In silico discovery of a new class of anolyte redoxmers for non-aqueous redox flow batteries†
Abstract
Organic non-aqueous redox flow batteries (O-NRFBs) are emerging devices for storing intermittent renewable energy in the electric grid. For this application, redox-active organic molecules (redoxmers) are required that have suitable redox potentials, excellent solubility in electrolytes, and adequate stability in all states of charge. Due to the large available design space of redoxmers, machine learning is useful to identify optimal molecules that combine these properties. In this contribution, we propose a probabilistic algorithm that simultaneously expands structural diversity in a molecular library of redoxmer derivatives and limits it to synthetically accessible structures.
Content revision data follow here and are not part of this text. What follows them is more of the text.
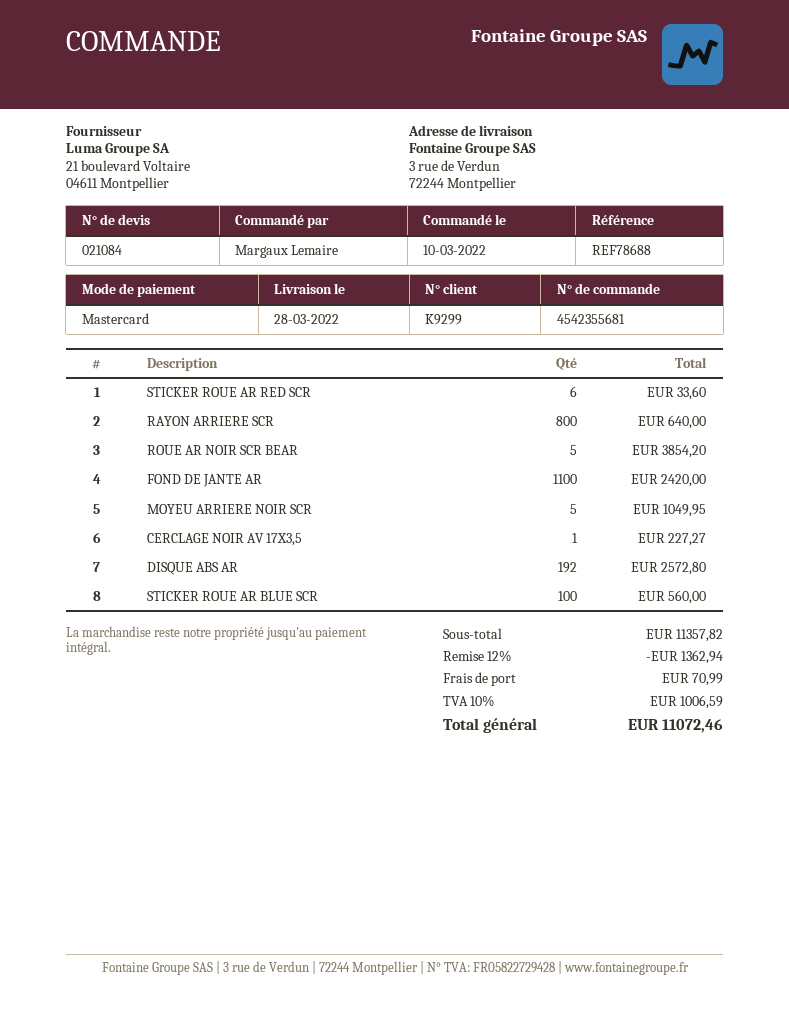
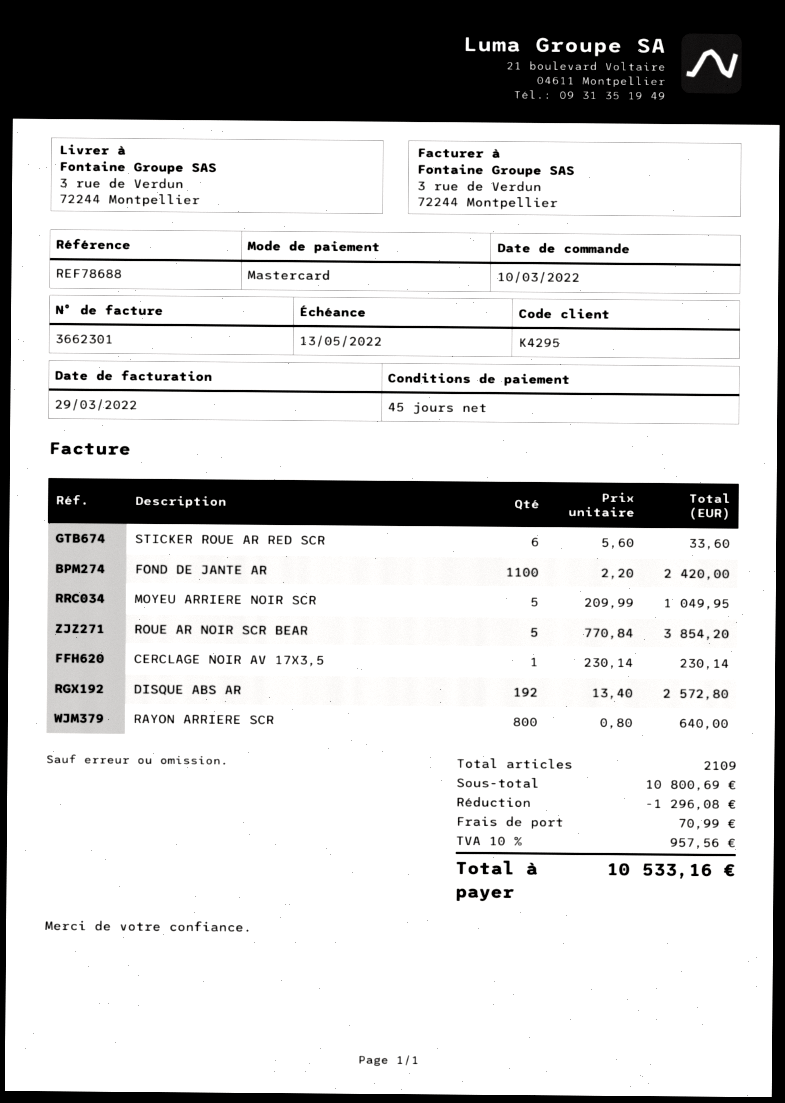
customer number: K9299 -> K4295
CERCLAGE NOIR AV 17X3,5: 1 for 227.27 -> 1 for 230.14
STICKER ROUE AR BLUE SCR: 100 for 560.00 -> none
subtotal: 11357.82 -> 10800.69
discount: 1362.94 -> 1296.08
tax: 10% = 1006.59 -> 10% = 957.56
total: 11072.46 -> 10533.16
A Bayesian optimization-based active learning algorithm is then used to discover promising molecules with a minimal number of computationally expensive quantum chemistry calculations. To demonstrate the power of this approach, we investigated derivatives of a redox active molecule, 2,1,3-benzothiadiazole. A library of 35 500 molecules was explored, and a new class of tricyclic derivatives with unusually low reduction potentials was discovered. We analyze and report the correlation between low reduction potentials, cyclic moieties, and positional specificity of functional groups. In addition, we report the electrochemical stability of selected molecules that display low reduction potentials and suggested molecules for the experimental validation of their promising electrochemical properties.